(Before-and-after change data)
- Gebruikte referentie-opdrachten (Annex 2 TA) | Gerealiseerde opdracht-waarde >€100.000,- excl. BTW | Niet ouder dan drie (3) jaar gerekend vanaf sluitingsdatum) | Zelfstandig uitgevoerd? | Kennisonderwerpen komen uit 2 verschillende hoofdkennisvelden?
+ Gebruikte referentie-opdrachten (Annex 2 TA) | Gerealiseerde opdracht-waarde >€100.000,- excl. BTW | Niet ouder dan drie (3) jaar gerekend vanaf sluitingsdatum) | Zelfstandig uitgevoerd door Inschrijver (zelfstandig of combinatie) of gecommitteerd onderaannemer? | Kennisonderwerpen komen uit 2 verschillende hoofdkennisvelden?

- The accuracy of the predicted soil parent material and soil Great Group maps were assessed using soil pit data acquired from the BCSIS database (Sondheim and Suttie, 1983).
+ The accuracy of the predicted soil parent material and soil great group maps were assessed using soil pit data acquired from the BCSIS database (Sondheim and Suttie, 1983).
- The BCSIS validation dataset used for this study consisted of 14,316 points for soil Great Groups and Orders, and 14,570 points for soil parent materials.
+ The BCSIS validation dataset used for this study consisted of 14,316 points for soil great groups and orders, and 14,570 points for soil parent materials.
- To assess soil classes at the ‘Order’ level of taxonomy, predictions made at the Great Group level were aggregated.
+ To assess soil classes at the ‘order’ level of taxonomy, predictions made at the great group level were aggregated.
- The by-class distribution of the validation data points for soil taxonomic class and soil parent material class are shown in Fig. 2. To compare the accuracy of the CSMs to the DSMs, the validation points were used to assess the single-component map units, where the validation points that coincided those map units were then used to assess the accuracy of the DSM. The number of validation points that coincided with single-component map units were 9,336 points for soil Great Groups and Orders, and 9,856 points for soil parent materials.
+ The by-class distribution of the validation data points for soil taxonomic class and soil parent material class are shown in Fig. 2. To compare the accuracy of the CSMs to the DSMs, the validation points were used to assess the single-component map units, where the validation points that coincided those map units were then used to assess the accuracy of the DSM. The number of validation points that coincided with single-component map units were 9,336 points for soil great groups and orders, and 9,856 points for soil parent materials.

Work item
Quote the records above exactly, from the first line through the line containing "- The by-class", and nothing more.

Task solution
- Gebruikte referentie-opdrachten (Annex 2 TA) | Gerealiseerde opdracht-waarde >€100.000,- excl. BTW | Niet ouder dan drie (3) jaar gerekend vanaf sluitingsdatum) | Zelfstandig uitgevoerd? | Kennisonderwerpen komen uit 2 verschillende hoofdkennisvelden?
+ Gebruikte referentie-opdrachten (Annex 2 TA) | Gerealiseerde opdracht-waarde >€100.000,- excl. BTW | Niet ouder dan drie (3) jaar gerekend vanaf sluitingsdatum) | Zelfstandig uitgevoerd door Inschrijver (zelfstandig of combinatie) of gecommitteerd onderaannemer? | Kennisonderwerpen komen uit 2 verschillende hoofdkennisvelden?

- The accuracy of the predicted soil parent material and soil Great Group maps were assessed using soil pit data acquired from the BCSIS database (Sondheim and Suttie, 1983).
+ The accuracy of the predicted soil parent material and soil great group maps were assessed using soil pit data acquired from the BCSIS database (Sondheim and Suttie, 1983).
- The BCSIS validation dataset used for this study consisted of 14,316 points for soil Great Groups and Orders, and 14,570 points for soil parent materials.
+ The BCSIS validation dataset used for this study consisted of 14,316 points for soil great groups and orders, and 14,570 points for soil parent materials.
- To assess soil classes at the ‘Order’ level of taxonomy, predictions made at the Great Group level were aggregated.
+ To assess soil classes at the ‘order’ level of taxonomy, predictions made at the great group level were aggregated.
- The by-class distribution of the validation data points for soil taxonomic class and soil parent material class are shown in Fig. 2. To compare the accuracy of the CSMs to the DSMs, the validation points were used to assess the single-component map units, where the validation points that coincided those map units were then used to assess the accuracy of the DSM. The number of validation points that coincided with single-component map units were 9,336 points for soil Great Groups and Orders, and 9,856 points for soil parent materials.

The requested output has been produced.